2024.07.05

医療現場に欠かせないプラスチック Part2

医療現場に欠かせないプラスチック Part2

薬の包装は中身が見えて便利

薬やお菓子など人の摂取するものの包装にはブリスターパックという包装が用いられます。板状のプラスチックシートを加熱成形して作ったくぼみの部分に商品を入れ開口部を紙やプラスチックフィルムで覆い、周辺部を基材に接着する包装方式です。薬の錠剤では特に気密性や防湿性が求められ、同時に指で押し出しやすいようアルミ箔などを使用しています。指で押し(Press)、アルミを突き破って(Through)、内容物を取り出す包装(Pack)という形態からPTP(Press Through Pack)包装と呼ばれます。

PTP包装の利点は、中身が見えて便利であることに加え、湿気や紫外線から薬を守る機能を持っている点があげられます。

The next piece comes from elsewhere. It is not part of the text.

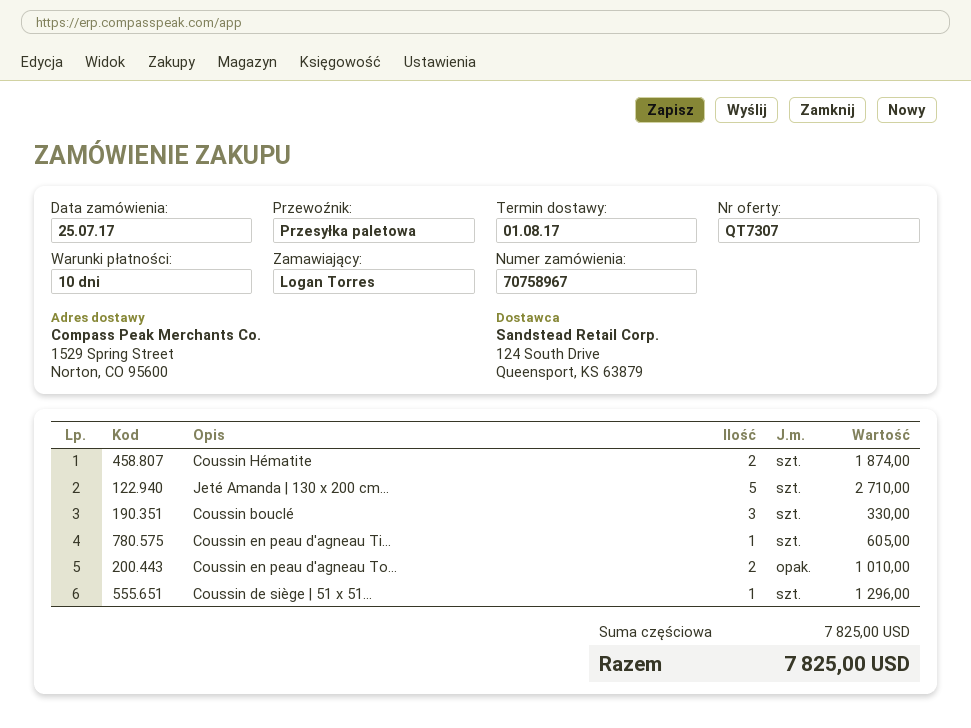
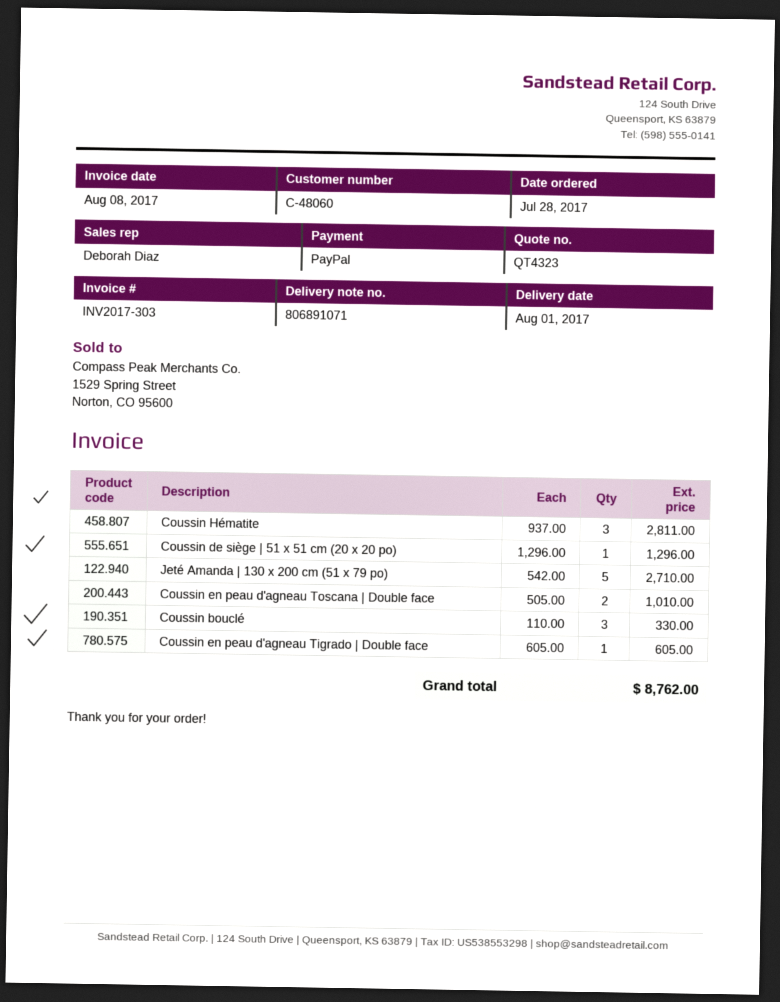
quote number: QT7307 -> QT4323
order date: 2017-07-25 -> 2017-07-28
Coussin Hématite: 2 for 1874.00 -> 3 for 2811.00
total: 7825.00 -> 8762.00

医薬品のPTP包装(写真提供:三菱ケミカル株式会社)

PTP包装に使われるポリ塩化ビニル (PVC)

PTP包装にはポリ塩化ビニルやポリプロピレンなどのプラスチックが使われます。ポリ塩化ビニルは、岩塩や海水から取り出した工業塩を電気分解して得られる塩素と、主に石油資源から生産されるエチレンを反応させてできた塩化ビニルモノマーを重合させて作られています。

 

参考リンク:ポリ塩化ビニルってどんなプラスチック?やさしく解説!|プラスチックとリサイクルに関する学習支援サイト|プラスチックのはてな(pwmi.jp)

 

ポリ塩化ビニルを使ったPTP包装用のシート(PTPシート)の歴史は古く1960年代に遡ります。日本のメーカーが世界に先駆け工業化し普及促進してきました。薬の包装には次のような機能が求められます。

①内容物が見える透明性②内容物である薬を保護する硬さ③高齢者など力の弱い人でも薬を簡単に押し出せる柔らかさ④水分や気体を通しにくい⑤不純物が非常に少なく、内容物である薬に影響を与えない-の5点です。この5つの物性要求を高いレベルで包装シートに持たせることができるのがポリ塩化ビニルです。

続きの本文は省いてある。